Revision tracking records:
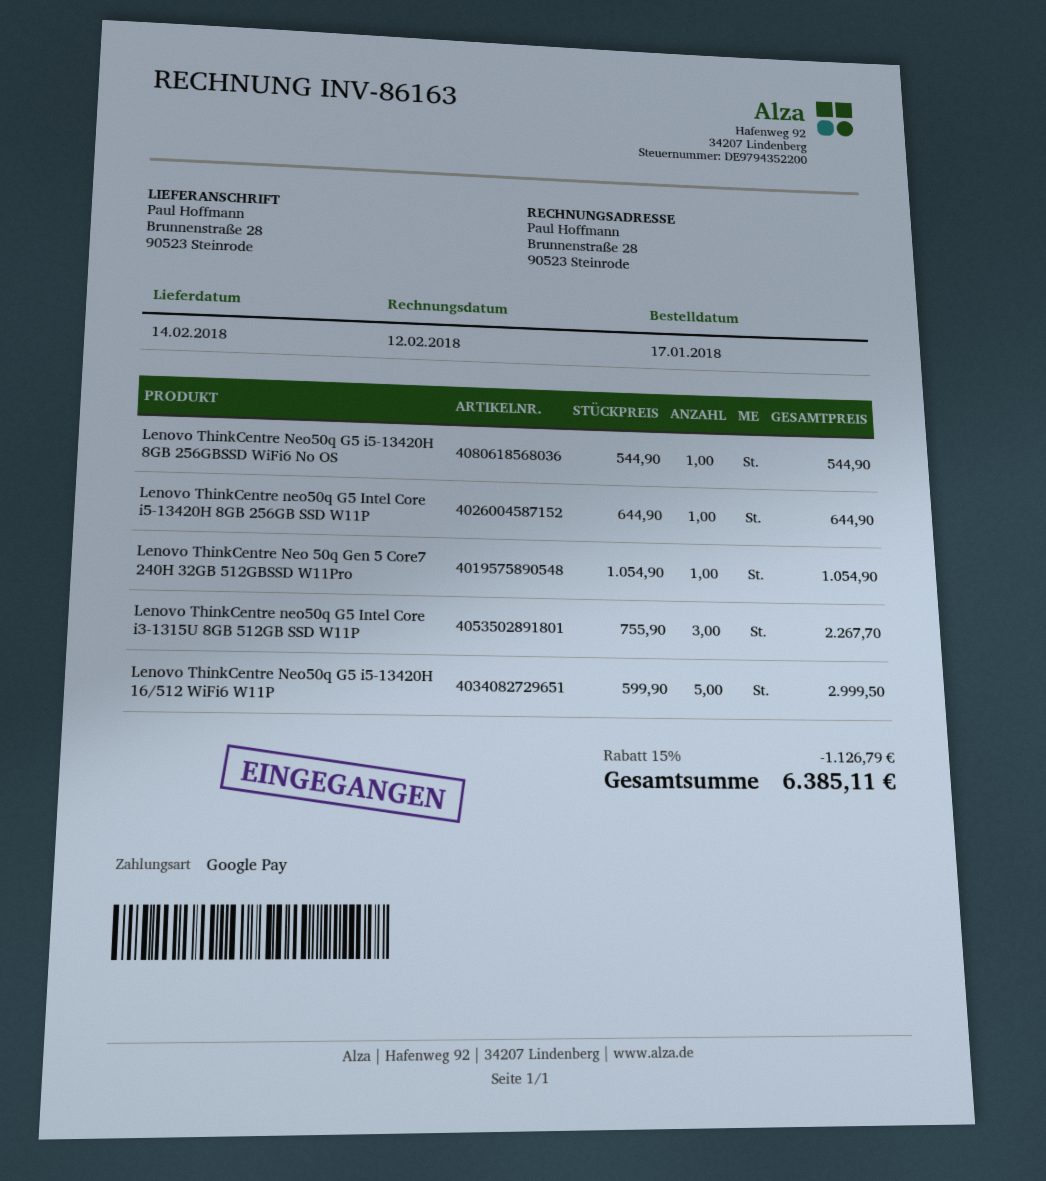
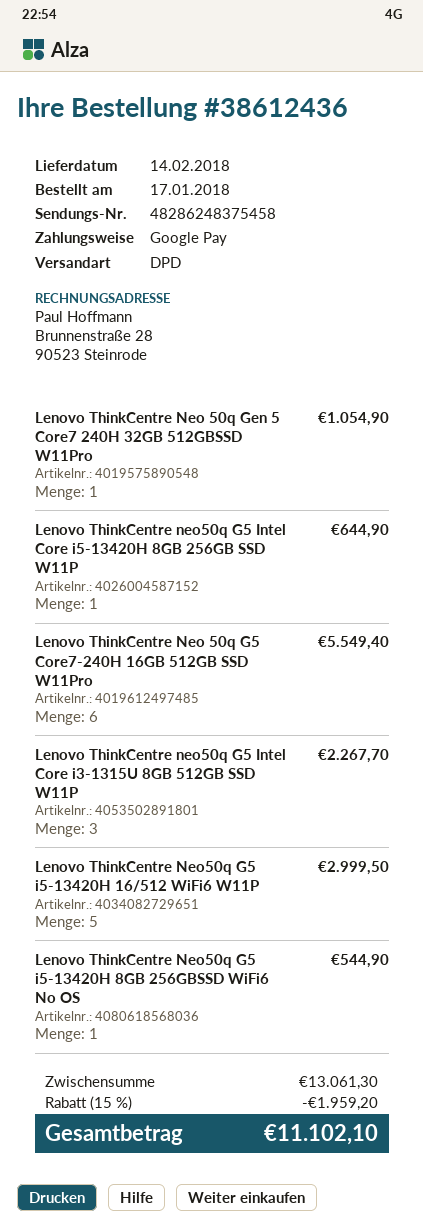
Lenovo ThinkCentre Neo 50q G5 Core7-240H 16GB 512GB SSD W11Pro: none -> 6 for 5549.40
discount: 15% = 1126.79 -> 15% = 1959.20
total: 6385.11 -> 11102.10

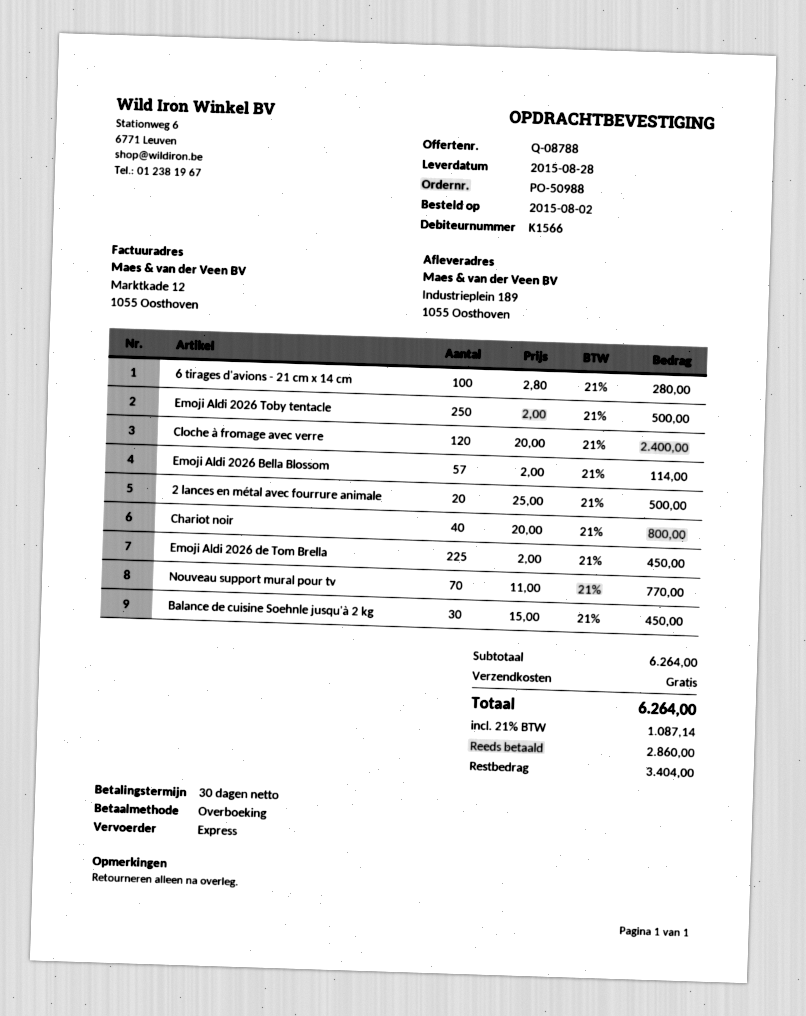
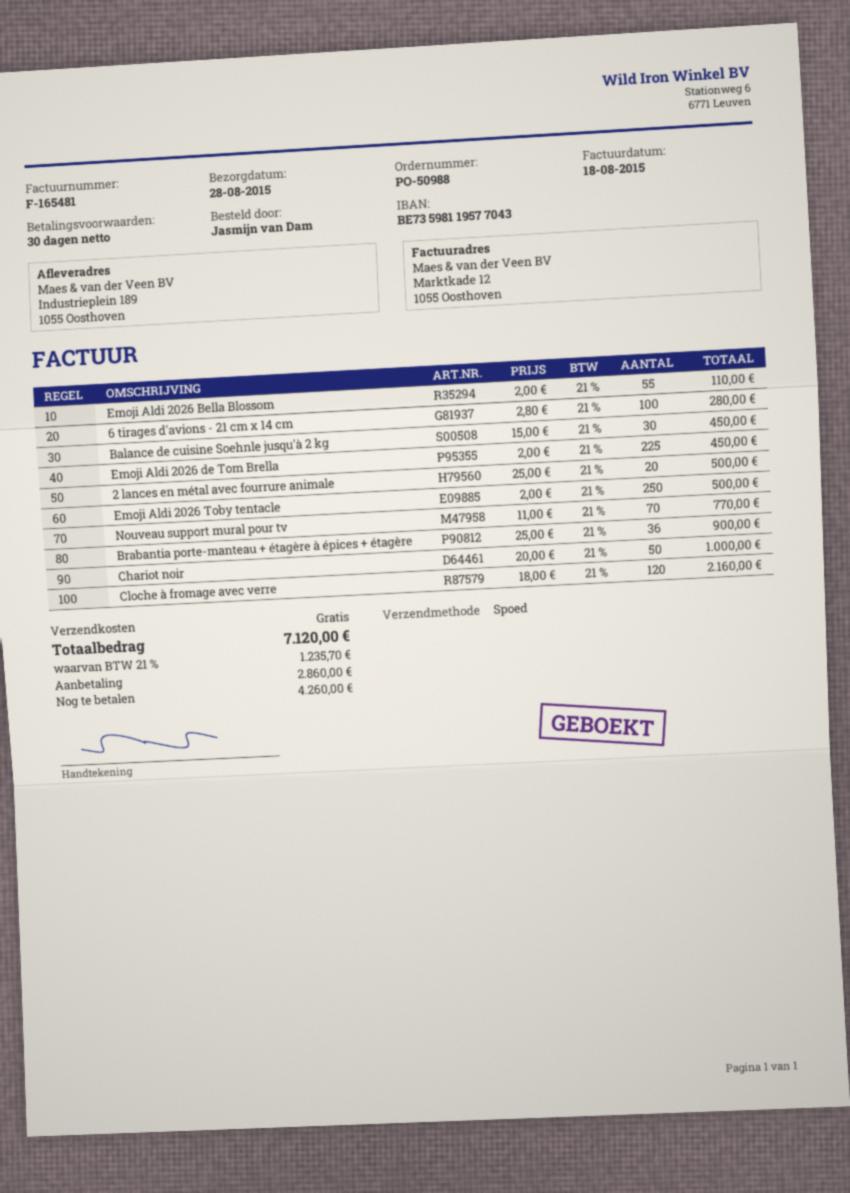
Cloche à fromage avec verre: 120 x 20.00 = 2400.00 -> 120 x 18.00 = 2160.00
Emoji Aldi 2026 Bella Blossom: 57 x 2.00 = 114.00 -> 55 x 2.00 = 110.00
Chariot noir: 40 x 20.00 = 800.00 -> 50 x 20.00 = 1000.00
Brabantia porte-manteau + étagère à épices + étagère: none -> 36 x 25.00 = 900.00
tax: 21% = 1087.14 -> 21% = 1235.70
total: 6264.00 -> 7120.00
balance: 3404.00 -> 4260.00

_WHAT THE EXERCISE ASKS_: Skip every picture and transcribe the data above exactly.

_ANSWER_:
Lenovo ThinkCentre Neo 50q G5 Core7-240H 16GB 512GB SSD W11Pro: none -> 6 for 5549.40
discount: 15% = 1126.79 -> 15% = 1959.20
total: 6385.11 -> 11102.10

Cloche à fromage avec verre: 120 x 20.00 = 2400.00 -> 120 x 18.00 = 2160.00
Emoji Aldi 2026 Bella Blossom: 57 x 2.00 = 114.00 -> 55 x 2.00 = 110.00
Chariot noir: 40 x 20.00 = 800.00 -> 50 x 20.00 = 1000.00
Brabantia porte-manteau + étagère à épices + étagère: none -> 36 x 25.00 = 900.00
tax: 21% = 1087.14 -> 21% = 1235.70
total: 6264.00 -> 7120.00
balance: 3404.00 -> 4260.00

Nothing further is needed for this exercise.